Azure / azure-iot-operations

The official repo for Azure IoT Operations.
MIT License
20 stars 16 forks source link

[bug] aio-orc-api deployment does not use hosts proxy settings #31

Closed derbl4ck closed 5 months ago

derbl4ck commented 6 months ago

Describe the bug While deploying Azure IoT Operations on a clean installed AKS EE Instance within a corporate environment using a Proxy, the container symphony-api is not using the hosts (AKS EE Node) proxy settings.

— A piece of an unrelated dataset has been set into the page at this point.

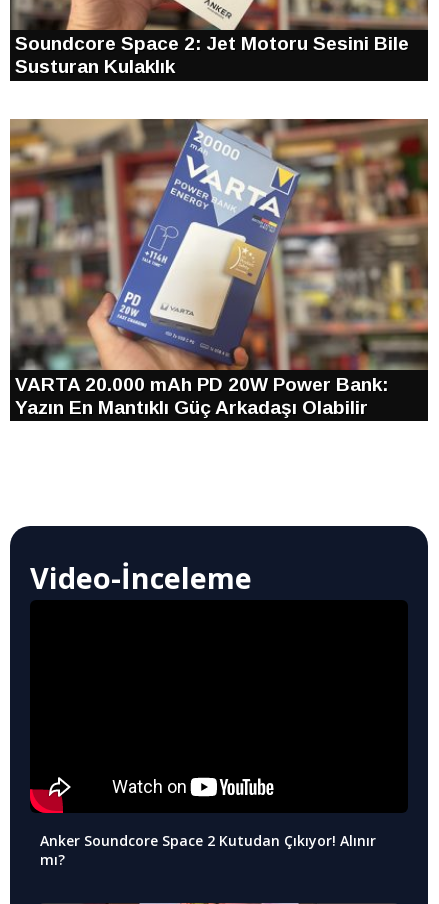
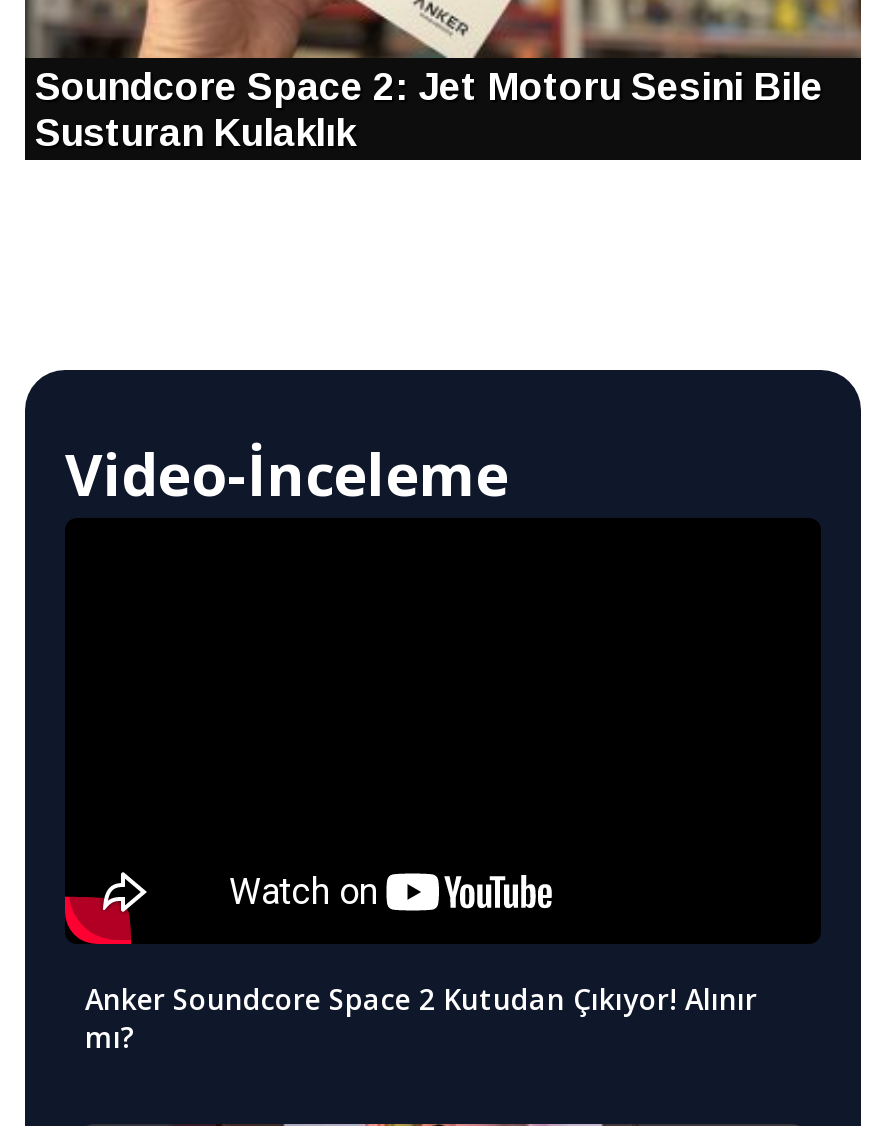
[9,118,429,418] [image] | VARTA 20.000 mAh PD 20W Power Bank: | Yazın En Mantıklı Güç Arkadaşı Olabilir -> none

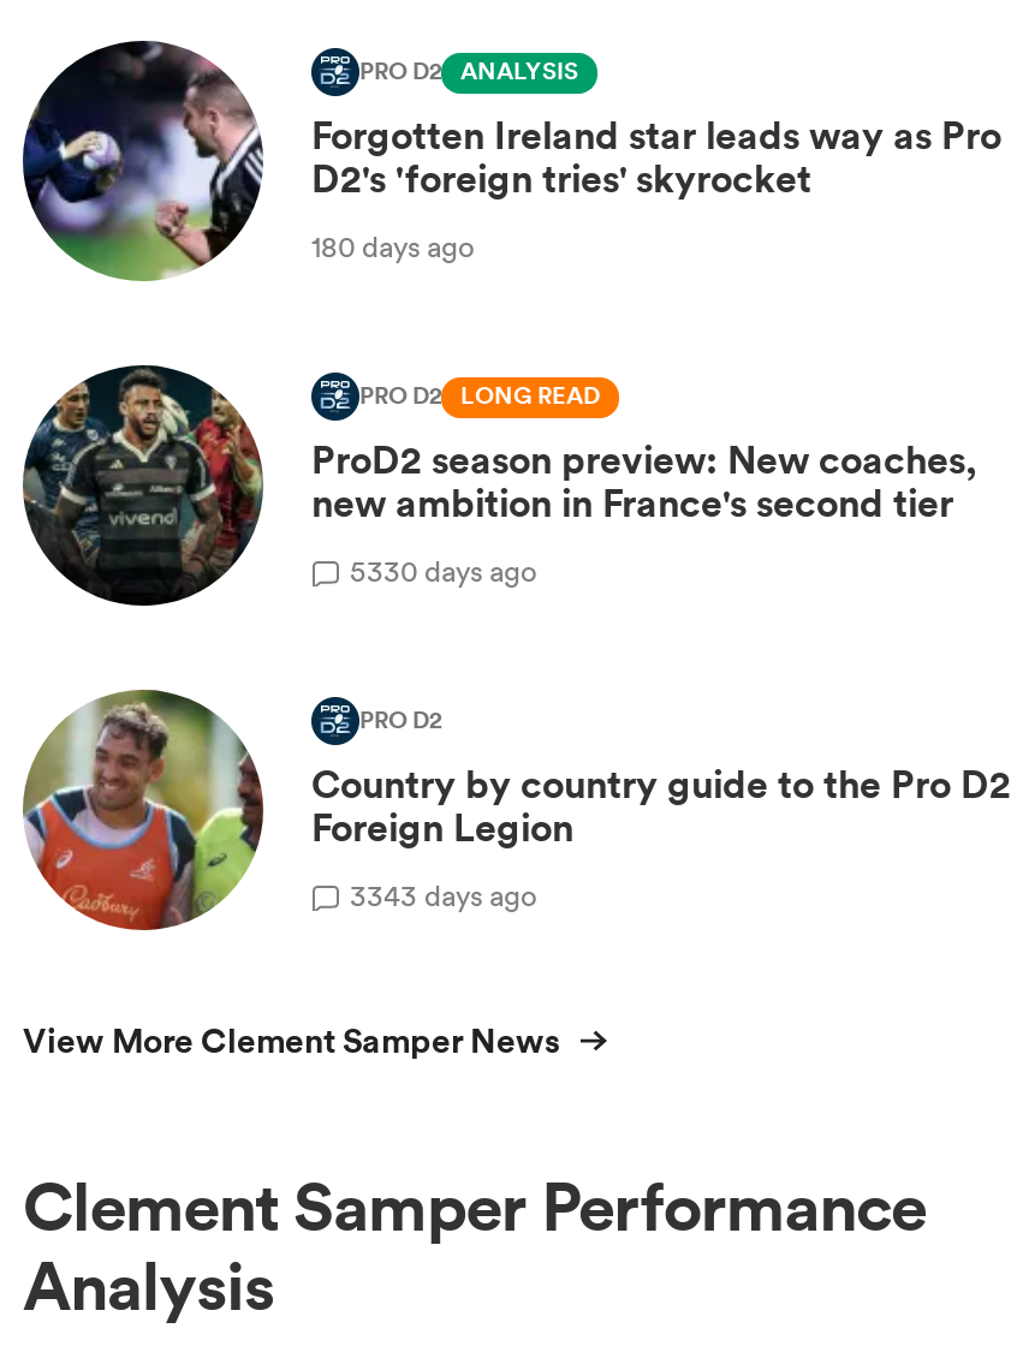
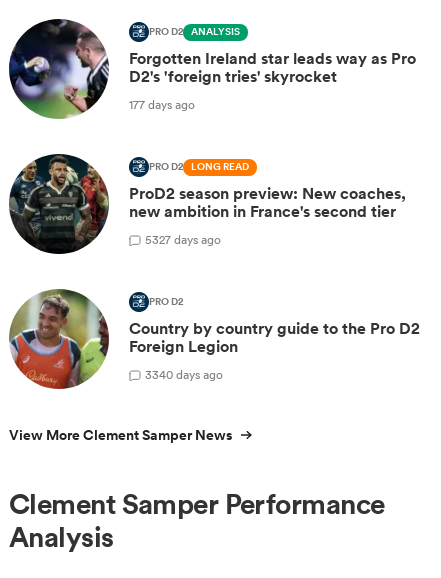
[311,225,475,266] 180 days ago -> [129,96,195,113] 177 days ago
[350,549,537,590] 5330 days ago -> [145,231,221,248] 5327 days ago
[350,874,537,915] 3343 days ago -> [145,366,223,383] 3340 days ago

As a result the symphony-api container is not able to pull a helm chart, which is the reason why the deploy CLI-Command fails.

Steps to reproduce Run the az iot ops init CLI-command targeting a AKS EE Instance which is using a corporate proxy.

Example aksedge-config.json:

{
  "SchemaVersion": "1.9",
  "Version": "1.0",
  "DeploymentType": "SingleMachineCluster",
  "Network": {
    "NetworkPlugin": "calico",
    "Ip4AddressPrefix": "192.168.1.0/24",
    "InternetDisabled": false,
    "SkipDnsCheck": false,
    "Proxy": {
      "Http": "http://xxxxxx.sme.zscaler.net:80",
      "Https": "http://xxxxxx.sme.zscaler.net:80",
      "No": "localhost,127.0.0.0/8,192.168.0.0/16,172.17.0.0/16,10.42.0.0/16,10.43.0.0/16,10.96.0.0/12,10.244.0.0/16,.svc"
    }
  }
...
}

Hot fix To fix the Issue I added the environment variables NO_PROXY, HTTP_PROXY and HTTPS_PROXY to the symphony-api container and mounted the hostPath /etc/pki/ca-trust/source/anchors/ as volume to symphony-api container under /etc/pki/tls/certs/.

kind: Deployment
apiVersion: apps/v1
metadata:
  name: aio-orc-api
  namespace: azure-iot-operations
spec:
  template:
    spec:
      volumes:
      …
        - name: hosts-trusted-certs
          hostPath:
            path: /etc/pki/ca-trust/source/anchors/
            type: Directory
      containers:
        - name: symphony-api
          image: mcr.microsoft.com/azureiotoperations/aio-orc-api:official-20231129.1
          ports:
            - name: https
              containerPort: 8443
              protocol: TCP
          ...
          env:
            …
            - name: HTTP_PROXY
              value: http://xxxxxx.sme.zscaler.net:80
            - name: HTTPS_PROXY
              value: http://xxxxxx.sme.zscaler.net:80
            - name: NO_PROXY
              value: >-
                localhost,127.0.0.0/8,192.168.0.0/16,172.17.0.0/16,10.42.0.0/16,10.43.0.0/16,10.96.0.0/12,10.244.0.0/16,.svc
          resources: {}
          volumeMounts:
            ...
            - name: hosts-trusted-certs
              readOnly: true
              mountPath: /etc/pki/tls/certs/

Next steps We should make sure that our helm chart is using the nodes proxy configuration and the symphony-api container trusts the proxy certificate as we cannot rely on the AKS EE proxy functionality as proved due to this bug.

Cluster Environment

Developer Environment

chgennar commented 6 months ago

Hi @derbl4ck, proxy support will be available in the near future. We plan to release this feature in the next couple of months.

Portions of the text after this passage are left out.